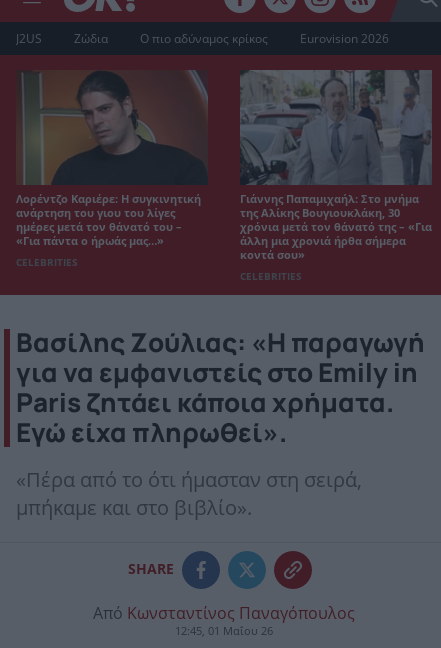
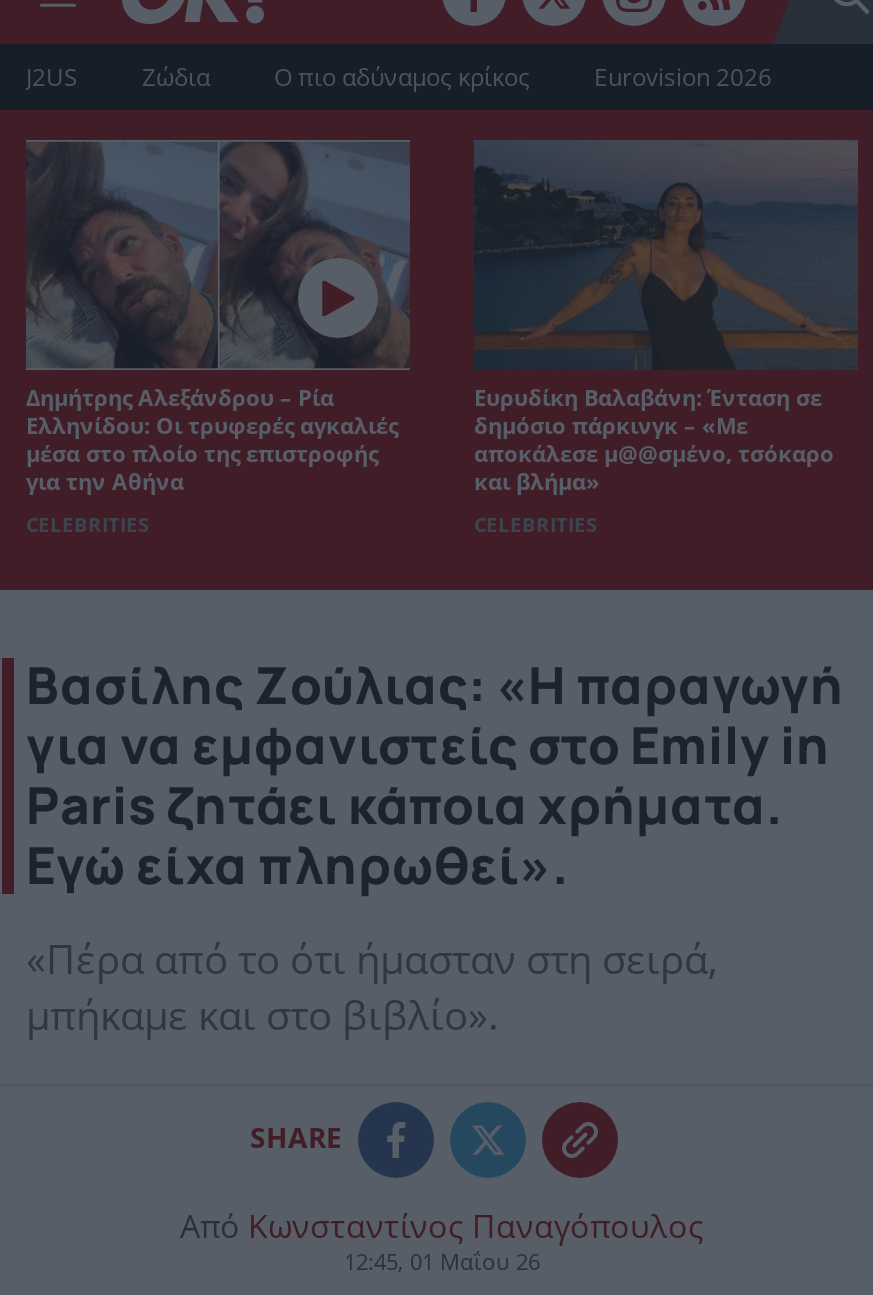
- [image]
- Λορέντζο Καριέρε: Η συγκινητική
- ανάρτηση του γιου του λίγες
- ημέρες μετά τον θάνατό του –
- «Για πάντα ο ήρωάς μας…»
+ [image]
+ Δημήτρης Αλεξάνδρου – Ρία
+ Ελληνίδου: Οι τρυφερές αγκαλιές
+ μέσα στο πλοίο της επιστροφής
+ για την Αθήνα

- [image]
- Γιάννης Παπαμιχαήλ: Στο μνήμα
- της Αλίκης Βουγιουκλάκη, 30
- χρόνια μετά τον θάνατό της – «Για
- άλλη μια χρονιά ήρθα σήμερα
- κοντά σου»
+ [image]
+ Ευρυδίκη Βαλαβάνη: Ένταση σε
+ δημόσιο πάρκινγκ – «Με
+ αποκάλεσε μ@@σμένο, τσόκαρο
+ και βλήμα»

What the task asks
From the line containing "- χρόνια μετά" to the last line of the records above, please write out every line exactly and add nothing.

Result for this task
- χρόνια μετά τον θάνατό της – «Για
- άλλη μια χρονιά ήρθα σήμερα
- κοντά σου»
+ [image]
+ Ευρυδίκη Βαλαβάνη: Ένταση σε
+ δημόσιο πάρκινγκ – «Με
+ αποκάλεσε μ@@σμένο, τσόκαρο
+ και βλήμα»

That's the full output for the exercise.